### What is expected
Any images in the material are to be dropped while every line is retyped exactly.

### The data

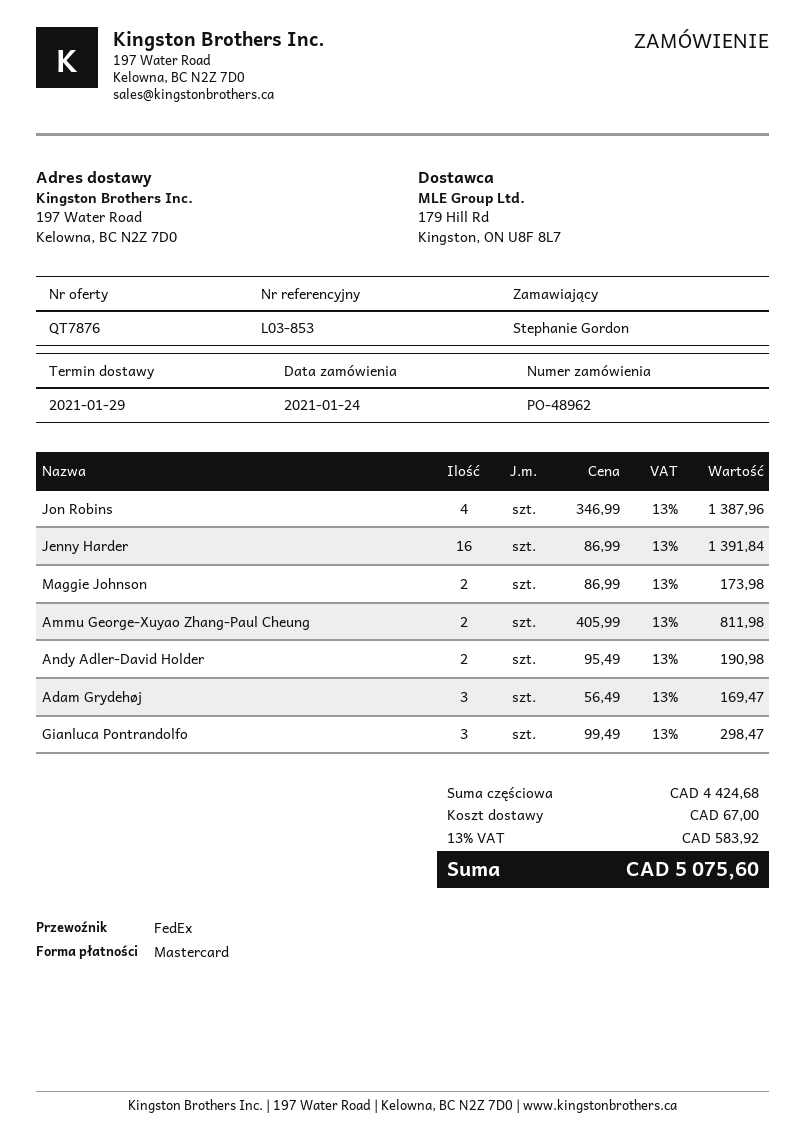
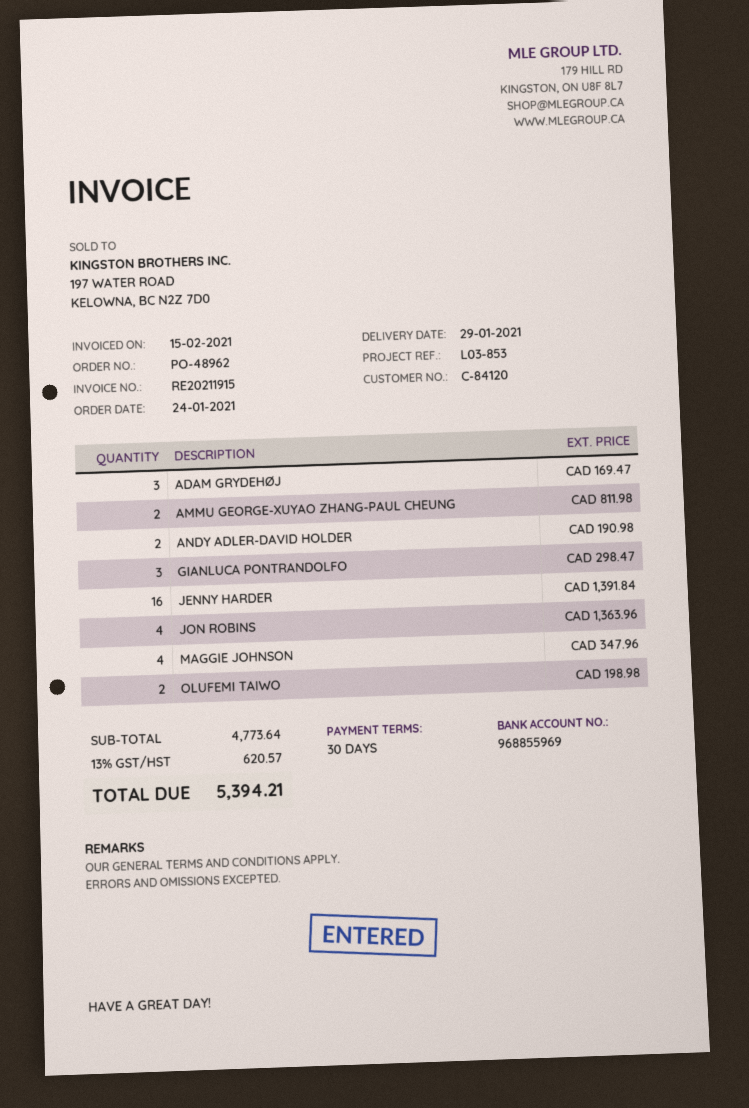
Jon Robins: 4 for 1387.96 -> 4 for 1363.96
Maggie Johnson: 2 for 173.98 -> 4 for 347.96
OLUFEMI TAIWO: none -> 2 for 198.98
subtotal: 4424.68 -> 4773.64
shipping: 67.00 -> none
tax: 13% = 583.92 -> 13% = 620.57
total: 5075.60 -> 5394.21

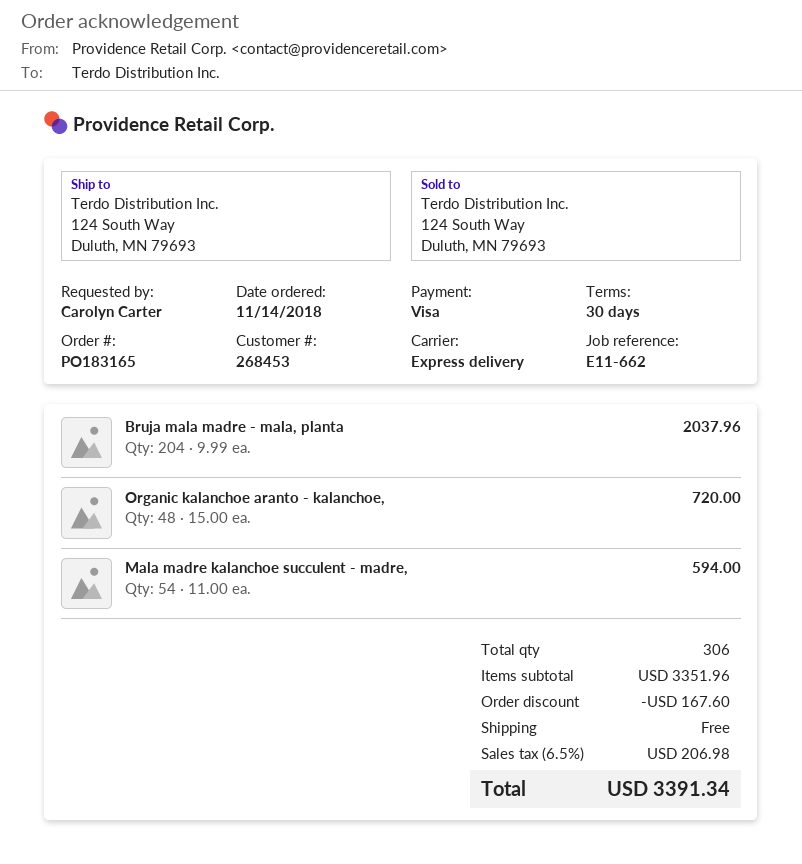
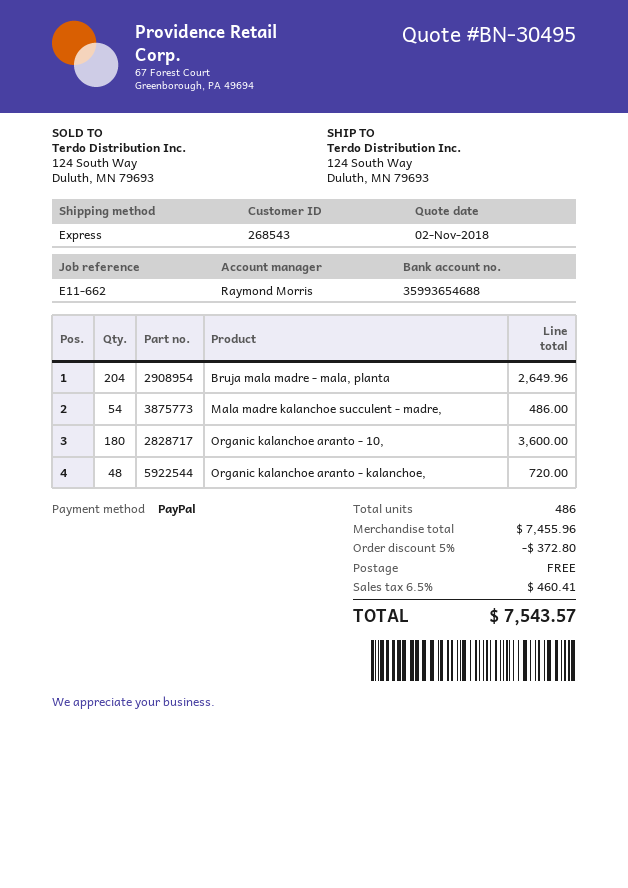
customer number: 268453 -> 268543
payment method: Visa -> PayPal
Bruja mala madre - mala, planta: 204 for 2037.96 -> 204 for 2649.96
Mala madre kalanchoe succulent - madre,: 54 for 594.00 -> 54 for 486.00
Organic kalanchoe aranto - 10,: none -> 180 for 3600.00
total quantity: 306 -> 486
subtotal: 3351.96 -> 7455.96
discount: 167.60 -> 372.80
tax: 6.5% = 206.98 -> 6.5% = 460.41
total: 3391.34 -> 7543.57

### Output
Jon Robins: 4 for 1387.96 -> 4 for 1363.96
Maggie Johnson: 2 for 173.98 -> 4 for 347.96
OLUFEMI TAIWO: none -> 2 for 198.98
subtotal: 4424.68 -> 4773.64
shipping: 67.00 -> none
tax: 13% = 583.92 -> 13% = 620.57
total: 5075.60 -> 5394.21

customer number: 268453 -> 268543
payment method: Visa -> PayPal
Bruja mala madre - mala, planta: 204 for 2037.96 -> 204 for 2649.96
Mala madre kalanchoe succulent - madre,: 54 for 594.00 -> 54 for 486.00
Organic kalanchoe aranto - 10,: none -> 180 for 3600.00
total quantity: 306 -> 486
subtotal: 3351.96 -> 7455.96
discount: 167.60 -> 372.80
tax: 6.5% = 206.98 -> 6.5% = 460.41
total: 3391.34 -> 7543.57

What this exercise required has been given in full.